“脫。”
冰冷的音節砸在顧念安的臉上,比三年前他親手將她送進監獄時還要無情。
傅凜深坐在沙發上,居高臨下地審視著她,仿佛在看一件待估價的貨物。“你的子宮,我要了。”他晃了晃手中的孕檢報告,那是他未婚妻的,“她不能生,你來替她。”
顧念安攥緊了因常年勞作而粗糙的手,指甲深深嵌入掌心。她抬起布滿血絲的眼,聲音沙啞得像被砂紙磨過:“傅凜深,我坐了三年牢,就是為了出來給你當生育工具?”
他病態地笑了,起身走到她麵前,捏住她的下巴,強迫她仰視自己:“不然呢?顧念安,你以為你還有什麼價值?記住,你和你那個死去的白月光長得像,是你這輩子最大的福氣,也是你贖罪的唯一機會。
1.
我叫顧念安,剛從監獄裏出來。
在鐵窗裏度過的一千多個日夜,磨平了我所有棱角,隻剩下深入骨髓的麻木。
我以為,再沒有什麼能讓我感到疼痛。
直到傅凜深說出那句「你的子宮,我要了」。
我才發現,麻木的軀殼下,心臟依然會痛,痛得像是被活生生撕開。
贖罪?
我有什麼罪?
我的罪,就是愛上他,就是相信他,就是在他心愛的白月光沈悅車禍身亡時,被他毫不猶豫地推出去當了替罪羊。

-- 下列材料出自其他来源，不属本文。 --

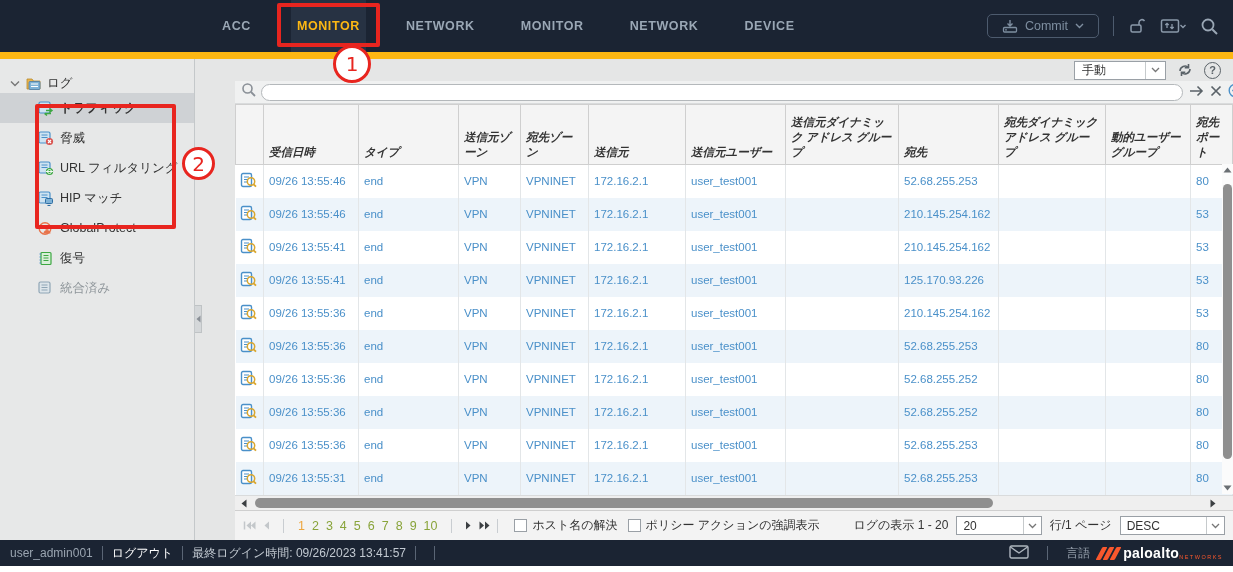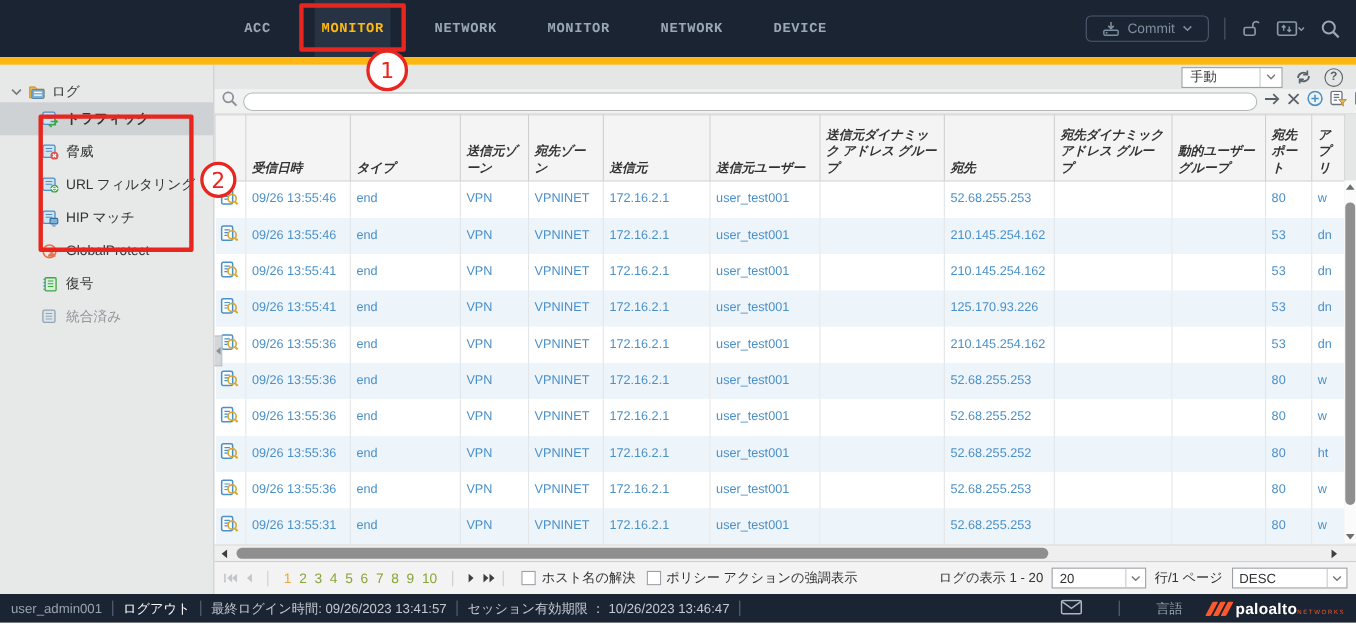--- a/index.html
+++ b/index.html
@@ -5,21 +5,21 @@
   * { margin:0; padding:0; box-sizing:border-box; }
   html,body { background:#fff; }
   body { font-family:"Liberation Sans","DejaVu Sans",sans-serif; }
   #screen { position:relative; width:1233px; height:572px; background:#fff; overflow:hidden; }
 
   
   .topnav { position:absolute; left:0; top:0; width:1233px; height:52px; background:#1b2433;
             display:flex; align-items:center; }
   .logo { display:flex; align-items:center; gap:9px; padding-left:15px; width:200px; }
   .logo-text { color:#fff; font-size:20px; font-weight:bold; letter-spacing:0.5px; }
-  .tabs { display:flex; align-items:center; gap:34px; position:absolute; left:216px; top:0; height:52px;font-family:Liberation Mono, monospace; }
+  .tabs { display:flex; align-items:center; gap:34px; position:absolute; left:216px; top:0; height:52px; }
   .tab { color:#9aa7b5; font-size:12.5px; font-weight:bold; letter-spacing:0.6px; height:52px;
          display:flex; align-items:center; padding:0 6px; cursor:pointer; }
   .tab.active { color:#fdb813; background:#273243; position:relative; }
   .annot-box1 { position:absolute; left:-14px; right:-14px; top:3px; height:44px;
                 border:4px solid #e8251f; border-radius:2px; pointer-events:none; }
   .nav-right { position:absolute; right:14px; top:0; height:52px; display:flex; align-items:center; gap:14px; }
   .commit-btn { display:flex; align-items:center; gap:7px; border:1px solid #4d5b6e; border-radius:5px;
                 padding:4px 14px; color:#7e8ea0; font-size:12.5px;justify-content:flex-end; }
   .nav-sep { width:1px; height:20px; background:#4d5b6e; }
   .nav-icon { display:flex; align-items:center; }
@@ -35,21 +35,21 @@
              border-right:1px solid #c4c8ca; padding-top:14px; }
   .tree-root { display:flex; align-items:center; gap:5px; padding-left:10px; height:20px;
                font-size:12.5px; color:#333; }
   .tree-item { display:flex; align-items:center; gap:6px; padding-left:38px; height:30px;
                font-size:12.5px; color:#333; cursor:pointer; white-space:nowrap; }
   .tree-item.selected { background:#cfd2d5; font-weight:bold; }
   .tree-item.muted { color:#8d9499; }
   .licon { flex:0 0 auto; display:flex; }
 
   
-  .main { position:absolute; left:195px; top:0; width:1038px; height:481px; }
+  .main { position:absolute; left:195px; top:0; width:1038px; height:481px;padding-left:40px; }
   .utilrow { height:22px; display:flex; align-items:center; justify-content:flex-end; gap:10px;
              padding-right:12px; background:#e5e6e6; }
   .mode-select { width:92px; height:19px; background:#fff; border:1px solid #9aa0a6;
                  display:flex; align-items:center; justify-content:space-between;
                  font-size:12px; color:#333; padding-left:7px; }
   .mode-select .chev { border-left:1px solid #c6cacc; height:100%; width:20px;
                        display:flex; align-items:center; justify-content:center; }
   .util-icon { display:flex; align-items:center; cursor:pointer; }
   .help-circle { width:17px; height:17px; border:1.6px solid #5a6268; border-radius:50%;
                  color:#5a6268; font-size:11px; font-weight:bold; display:flex;
@@ -96,21 +96,21 @@
   .mini-select .val { padding:0 6px; }
   .mini-select .chev { border-left:1px solid #c6cacc; height:100%; width:18px; display:flex;
                        align-items:center; justify-content:center; }
 
   
   .statusbar { position:absolute; left:0; top:540px; width:1233px; height:26px; background:#1b2433;
                display:flex; align-items:center; font-size:12px; color:#c2c9d1; padding:0 10px; }
   .sb-sep { width:1px; height:14px; background:#5a6575; margin:0 9px; }
   .sb-user { color:#9aa4b0; }
   .sb-logout { color:#fff; cursor:pointer; }
-  .sb-right { margin-left:auto; display:flex; align-items:center; gap:24px; }
+  .sb-right { margin-left:auto; display:flex; align-items:center; gap:9px; }
   .sb-lang { color:#9aa4b0; }
   .pan-logo { display:flex; align-items:center; gap:5px; }
   .pan-slashes { display:flex; gap:2px; }
   .pan-slash { width:5px; height:13px; background:#fa582d; transform:skewX(-28deg); border-radius:1px; }
   .pan-words { display:flex; flex-direction:row; line-height:1; }
   .pan-name { color:#fff; font-weight:bold; font-size:14px; letter-spacing:0.3px; }
   .pan-sub { color:#fa582d; font-size:5.5px; letter-spacing:1.5px; align-self:flex-end; }
 
   
   .annot-circle { position:absolute; background:#fff; border:3px solid #e8251f; border-radius:50%;
@@ -680,21 +680,20 @@
     </span>
   </div>
 
   <div class="statusbar">
     <span class="sb-user">user_admin001</span>
     <span class="sb-sep"></span>
     <span class="sb-logout">ログアウト</span>
     <span class="sb-sep"></span>
     <span>最終ログイン時間: 09/26/2023 13:41:57</span>
     <span class="sb-sep"></span>
-    <span>セッション有効期限 ：  10/26/2023 13:46:47</span>
     <span class="sb-sep"></span>
     <div class="sb-right">
       <span>
         <svg width="20" height="14" viewBox="0 0 20 14">
           <rect x="1" y="1" width="18" height="12" rx="1.5" fill="none" stroke="#aeb6bf" stroke-width="1.4"></rect>
           <path d="M1.5 2l8.5 6 8.5-6" fill="none" stroke="#aeb6bf" stroke-width="1.4"></path>
         </svg>
       </span>
       <span class="sb-sep"></span>
       <span class="sb-lang">言語</span>

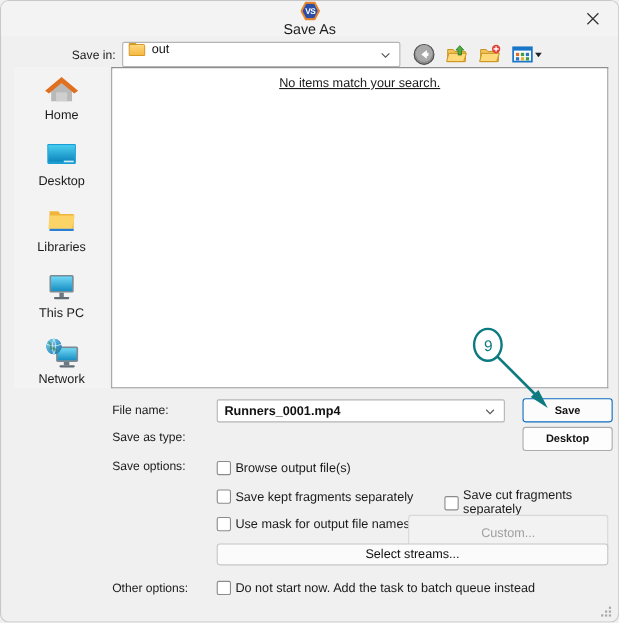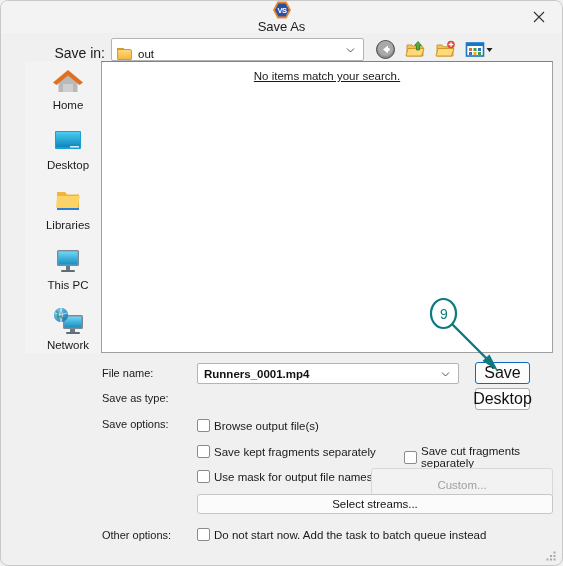--- a/index.html
+++ b/index.html
@@ -51,26 +51,26 @@
   .close-btn{
     position:absolute;right:0;top:0;width:46px;height:32px;
     display:flex;align-items:center;justify-content:center;
     cursor:default;
   }
   .close-btn svg{display:block;}
 
   
   .savein-label{
     position:absolute;left:46px;top:44px;width:58px;
-    text-align:right;font-size:14px;color:#1a1a1a;
+    text-align:right;font-size:11px;color:#1a1a1a;
   }
   .savein-combo{
     position:absolute;left:110px;top:37px;width:253px;height:23px;
     background:#fff;border:1px solid #b4b4b4;border-radius:2px;
-    box-sizing:border-box;display:flex;align-items:flex-end;
+    box-sizing:border-box;display:flex;align-items:flex-start;
   }
   .folder-ico{
     width:15px;height:12px;margin-left:5px;margin-right:6px;flex:none;position:relative;
   }
   .folder-ico .back{
     position:absolute;left:0;top:1px;width:15px;height:11px;
     background:linear-gradient(#ffd77a,#f5b942);
     border:1px solid #d69b26;border-radius:1px 2px 1px 1px;box-sizing:border-box;
   }
   .folder-ico .tab{
@@ -84,21 +84,21 @@
     width:9px;height:9px;
   }
   .chev svg{display:block;}
 
   
   .tbar{position:absolute;top:38px;left:374px;display:flex;align-items:center;gap:9px;}
   .tbtn{width:21px;height:21px;position:relative;display:block;}
 
   
   .places{
-    position:absolute;left:24px;top:60px;width:86px;height:292px;
+    position:absolute;left:12px;top:60px;width:86px;height:292px;
     background:#f3f3f3;
   }
   .place{
     width:86px;height:58px;margin-bottom:2px;
     display:flex;flex-direction:column;align-items:center;justify-content:flex-start;
     padding-top:4px;box-sizing:border-box;
   }
   .place .glyph{width:36px;height:32px;position:relative;margin-bottom:2px;}
   .place .plabel{font-size:11.5px;color:#1a1a1a;}
 
@@ -125,25 +125,25 @@
     background:#fff;border:1px solid #b4b4b4;border-radius:2px;
     box-sizing:border-box;display:flex;align-items:center;
     font-size:11.5px;color:#111;
   }
   .inputbox span.val{margin-left:6px;}
   .fname-box{top:362px;font-weight:bold;}
   .ftype-box{top:387px;}
 
   
   .btn{
-    position:absolute;width:55px;height:22px;
+    position:absolute;width:82px;height:22px;
     background:#fdfdfd;border:1px solid #ababab;border-radius:3px;
-    font-size:16px;color:#111;
+    font-size:10px;color:#111;
     display:flex;align-items:center;justify-content:center;
-    box-sizing:border-box;cursor:default;
+    box-sizing:border-box;cursor:default;font-weight:bold;
   }
   .btn-save{left:474px;top:361px;border:1.5px solid #0c6bbd;background:#fcfcfc;}
   .btn-cancel{left:474px;top:387px;}
 
   .btn-wide{
     position:absolute;
     background:#fbfbfb;border:1px solid #c6c6c6;border-radius:3px;
     font-size:11.5px;color:#111;
     display:flex;align-items:center;justify-content:center;
     box-sizing:border-box;cursor:default;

「我沒有罪。」我一字一句地反駁,每個字都帶著血腥味。
傅凜深掐著我下巴的手猛然收緊,力道大得幾乎要捏碎我的骨頭。
「沒有罪?」他眼底的瘋狂幾乎要溢出來,「悅悅死了!你卻好好地活著!這就是你的原罪!」
他的話像一把淬毒的刀,精準地捅進我最脆弱的地方。
是啊,沈悅死了。
那個被他捧在心尖上的女人,那個和我有著七分相似容貌的女人,三年前死於一場慘烈的車禍。
而我,當時就在那輛車的副駕駛上。
我活了下來,她死了。
所以,我罪該萬死。
「傅凜深,」我看著他近乎癲狂的俊臉,忽然笑了,笑聲嘶啞又難聽,「你恨我,為什麼不直接殺了我?這樣不是更幹脆?」
「殺了你?」他湊近我,溫熱的呼吸噴在我臉上,說的卻是最冰冷的話,「太便宜你了。我要你活著,用你這張和悅悅相似的臉,用你的身體,替她完成她沒完成的事。」
他鬆開我,後退一步,重新坐回沙發上,恢複了那副高高在上的姿態。
「給你一天時間考慮。明天,給我答複。」
說完,他便起身離開,留下滿室的冰冷和絕望。
門被關上,我終於支撐不住,沿著牆壁滑落在地。
我蜷縮在冰冷的地板上,像一隻被拋棄的野狗。
考慮?
我還有選擇的餘地嗎?
我的家人因為我「肇事逃逸」的罪名,早已和我斷絕關係。
我的朋友,在我入獄後,也消失得無影無蹤。
這個世界,除了傅凜深,再也沒有人會來找我。
我無處可去。
第二天,一個穿著白襯衫的女人出現在我麵前。
她叫蔣婉柔,傅凜深的未婚妻,也是那份孕檢報告的主人。
她長得溫婉可人,看我的眼神卻充滿了毫不掩飾的鄙夷和優越感。
「顧小姐,想好了嗎?」她在我麵前站定,聲音柔柔的,卻帶著一股高高在上的施舍感。
我沒說話,隻是抬頭看著她。
她被我看得有些不自在,隨即又挺直了腰板,從包裏拿出一張卡,扔在我麵前。
「這裏麵有一百萬。隻要你同意,這筆錢就是你的。事成之後,還有九百萬。」
「用一千萬,買我的子宮,買一個孩子?」我低聲問。
「不然呢?你以為你還值什麼價?」蔣婉柔輕笑一聲,語氣裏的嘲諷滿得快要溢出來,「顧念安,別給臉不要臉。凜深願意用你,是你的福氣。」